Validate Before You Build
Validate Before You Build
There is a comfortable lie that engineers tell themselves: "If I build it well enough, they will come."
This is the Code-First Fallacy. It is the most expensive psychological trap in software development. It convinces brilliant operators to lock themselves in a room for six months, meticulously crafting a product that literally nobody on earth asked for.
Code is not validation. Code is execution.
Sell the Invisible
Before you build the inevitable, you must sell the invisible.
Validation is not a survey asking people "Would you use this?" Validation is not your mom telling you it's a great idea. Validation is a transfer of value. It is someone giving you their time, their data, or, ideally, their money.
If a customer will not buy your concept when it is just a highly polished Figma mockup and a Stripe checkout link, they will not buy it when it's backed by a pristine microservice architecture.
The Concierge MVP
Stop building scalable backends for unproven assumptions.
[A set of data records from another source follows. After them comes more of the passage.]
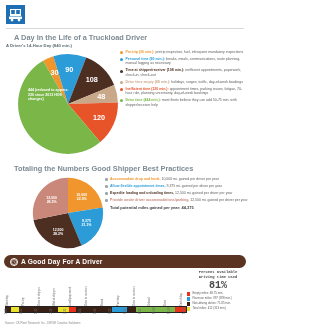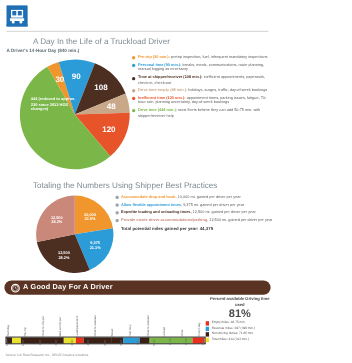"A Day In the Life" .sec-title { font-weight: 400 -> 700; margin-left: 16px -> none }
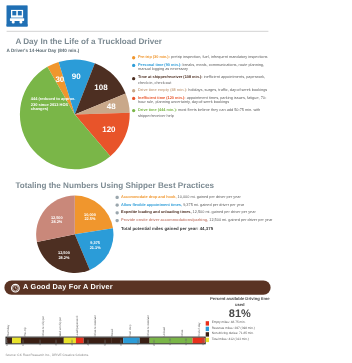"Totaling the Numbers Using Shipper" div.sec-title { text: Using -> Good }
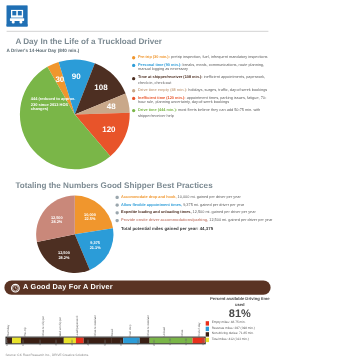"81%" .pct-block { font-family: none -> Liberation Mono, monospace }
Instead, use the Concierge MVP method.
If you are building an AI service that automatically generates financial reports from raw CSVs, do not spend three weeks training an LLM model and building a robust drag-and-drop React interface.
- Build a sleek Carrd or Next.js landing page describing the exact outcome.
- Put a massive "Sign Up for $99/mo" button on the hero section.
- When they pay, the "software" is just an email asking them to attach their CSV.
- You manually open the CSV in Excel, generate the report yourself, and email it back to them pretending to be the AI.
Do the unscalable, manual labor until the volume literally breaks you. Once you have so many paying customers that you are physically exhausted, then you have permission to write the automation code.
The Takeaway
Your primary job on Day 1 is not to be a Senior Software Engineer. Your primary job is to be a Risk Mitigation Engine.
Every line of code you write before a customer swipe is an unhedged bet. Stop coding. Start selling.